**WHAT YOU NEED TO DO:** Print all the records below exactly as they stand, but leave out the pictures.

Records from a data source
--------------------------------
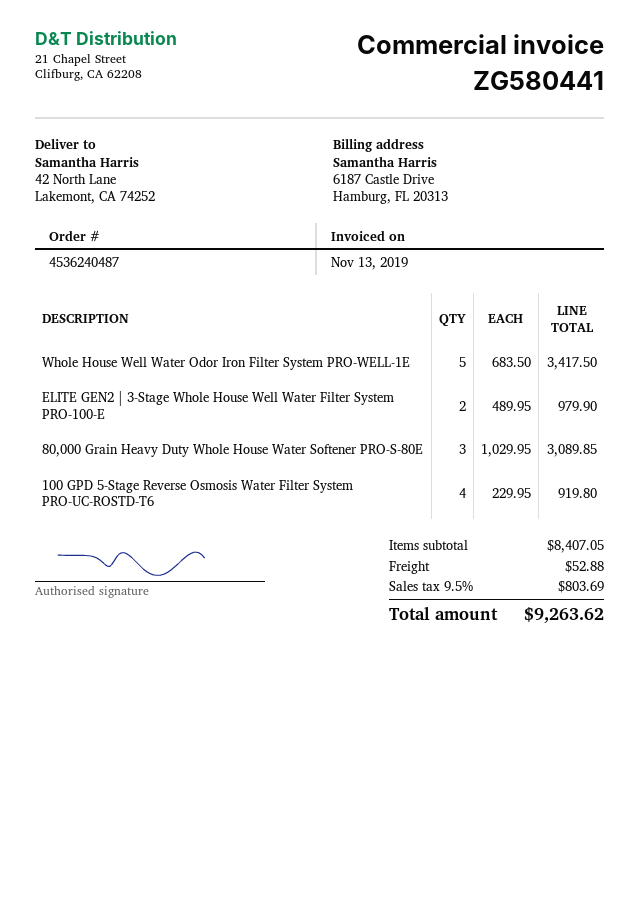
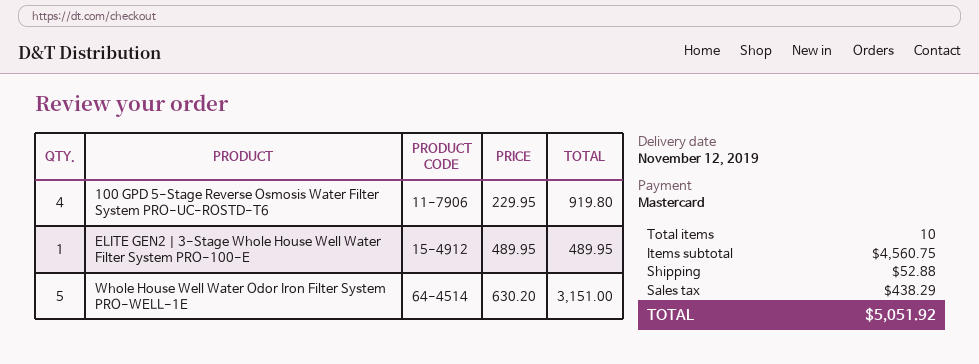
Whole House Well Water Odor Iron Filter System PRO-WELL-1E: 5 x 683.50 = 3417.50 -> 5 x 630.20 = 3151.00
ELITE GEN2 | 3-Stage Whole House Well Water Filter System PRO-100-E: 2 x 489.95 = 979.90 -> 1 x 489.95 = 489.95
80,000 Grain Heavy Duty Whole House Water Softener PRO-S-80E: 3 x 1029.95 = 3089.85 -> none
subtotal: 8407.05 -> 4560.75
tax: 803.69 -> 438.29
total: 9263.62 -> 5051.92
--------------------------------
**RESPONSE:**
Whole House Well Water Odor Iron Filter System PRO-WELL-1E: 5 x 683.50 = 3417.50 -> 5 x 630.20 = 3151.00
ELITE GEN2 | 3-Stage Whole House Well Water Filter System PRO-100-E: 2 x 489.95 = 979.90 -> 1 x 489.95 = 489.95
80,000 Grain Heavy Duty Whole House Water Softener PRO-S-80E: 3 x 1029.95 = 3089.85 -> none
subtotal: 8407.05 -> 4560.75
tax: 803.69 -> 438.29
total: 9263.62 -> 5051.92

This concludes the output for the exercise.